Перышко из Занебесья
Василиса стояла возле колодца, замотанная в свое нелепое тряпье, издалека – будто тощая встрепанная черная птица.
Настя остановилась, перевела дух. Односельчане Василису побаивались и сторонились, хотя и давали безропотно еду да ненужную одежду, как велел староста. Вот и сейчас возле колодца было пусто, только вилась возле тощих ног Василисы серая кошка, такая же костлявая и диковатая, как ее хозяйка.
Настя вздохнула и решительно зашагала вперед. Не только сама Василиса ее пугала, пуще того – предстоящий разговор.
Кошка зашипела, выгнула горбом спину, выступила перед Василисой – защищать. И только тут безумица заметила Настю. Отвернулась от колодца, куда только что заглядывала, низко наклоняясь и будто что-то высматривая в черной глубине, и воскликнула обрадовано:
– А, сестрица! Тебя-то я и жду!
Младших эта Василиса звала братцами и сестрицами, а старших – тетками и дядьями, частенько путая при этом лица и имена.
Настя отшатнулась, едва сдержав испуганный вскрик.
Лицо Василисы – серая уродливая маска с белозубым оскалом и черными кровавыми ручейками, текущими от глаз к подбородку – напугало ее до полусмерти. А в другой миг Настя разглядела – не кровь, просто грязь. И перевела дыхание, прижимая ладонь к груди, где бешено колотилось сердце.
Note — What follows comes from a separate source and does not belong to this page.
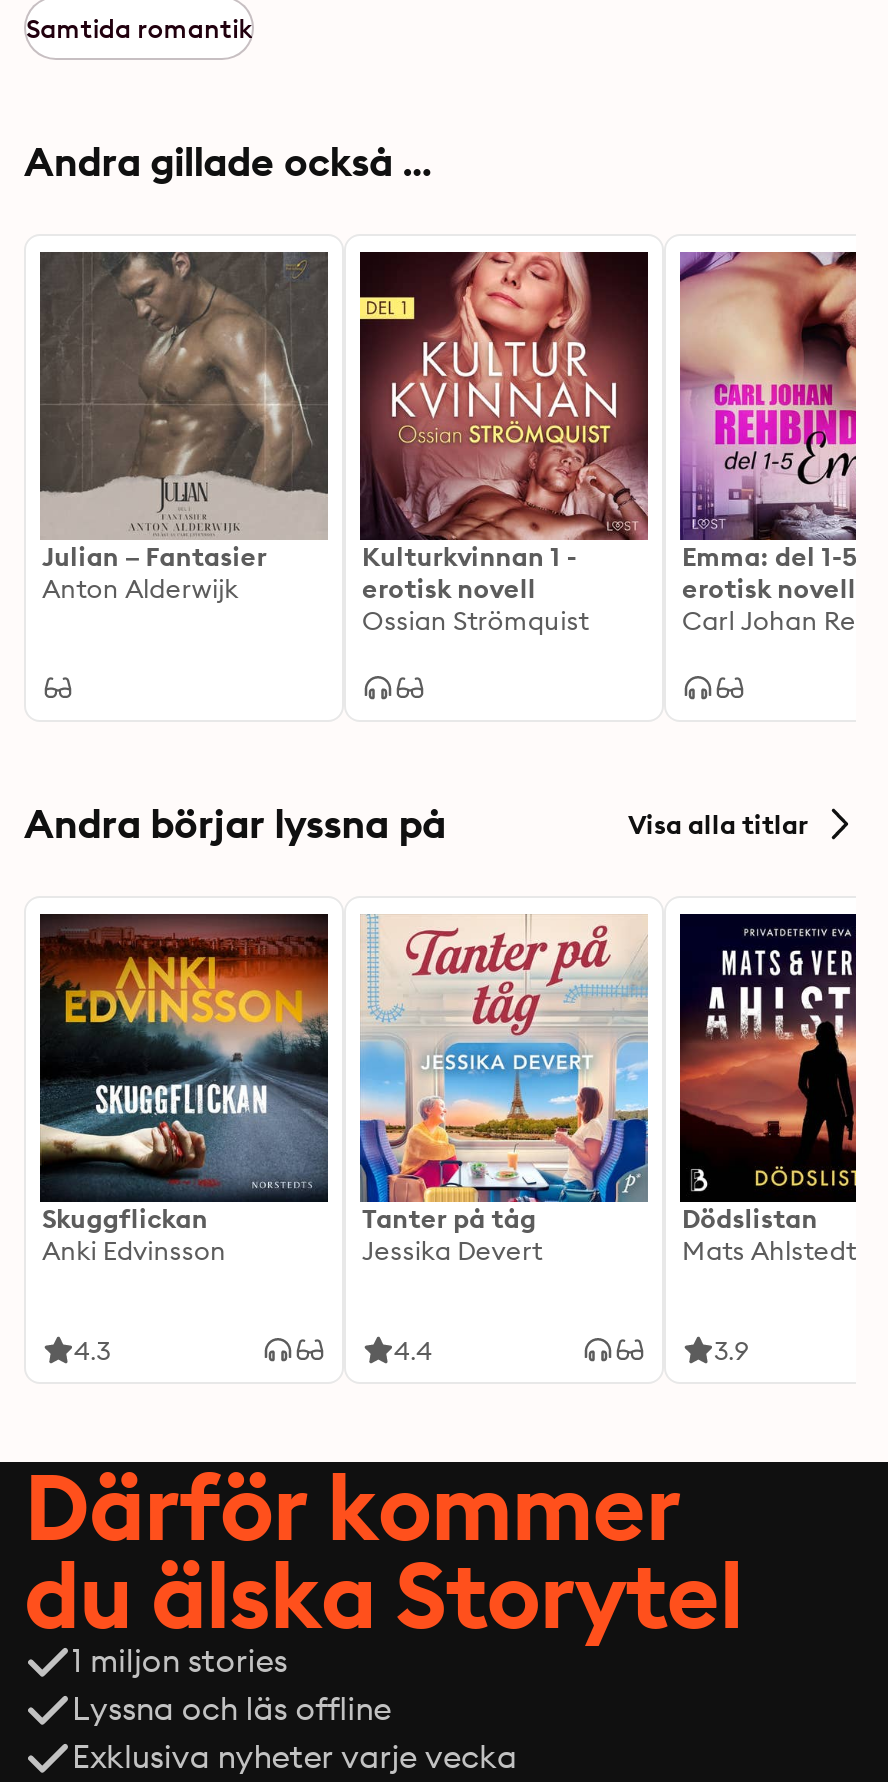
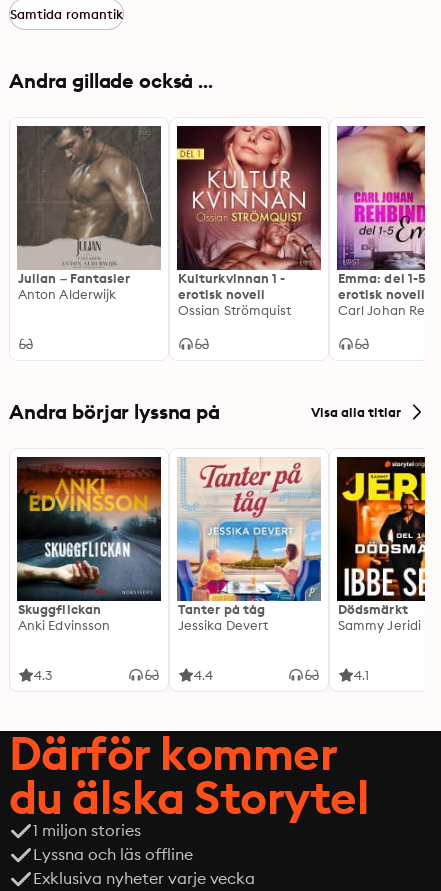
[678,916,858,1234] [image] | Dödslistan -> [336,458,426,633] [image] | Dödsmärkt | Sammy Jeridi
[714,1334,748,1366] 3.9 -> [354,667,369,683] 4.1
Василиса не заметила ее испуга, и спросила, беззаботно улыбаясь жуткими черными, вымазанными грязью губами:
– А нет ли у тебя зеркала, сестрица?
– Нету, – пролепетала Настя, заворожено глядя, как черные ручейки стекают со скул на белую шею Василисы, почти не тронутую странной раскраской. – А зачем тебе?
– Ну как же, видишь, прихорошилась я. Поглядеть бы, как вышло. В колодец смотреть хотела, у Морены самые лучшие зеркала, да себя там не увидишь. А тут вдруг жених приедет, а я неприбрана…
– Какой жених? – сглотнув, спросила Настя. Холодок прокатился по спине от того, с какой небрежностью сказала безумица про Морену. А еще страшнее стало, когда Настя подумала, о каких женихах может идти речь…
Василиса насупилась.
– Как же, неужто не знаешь? Круг свадеб начинается. Или, думаешь, нехороша я для женихов? – беспокойно спросила она. Грязь, особенно щедро намазанная на губы, ползла вниз, и оттого рот Василисы сделался перекошенным и будто обиженным.
– Хороша, – вздохнула Настя. Попросила, почти не надеясь, что будет толк: – Василиса, ты прекрасна, спору нет, только мне бы с Премудрой поговорить, а?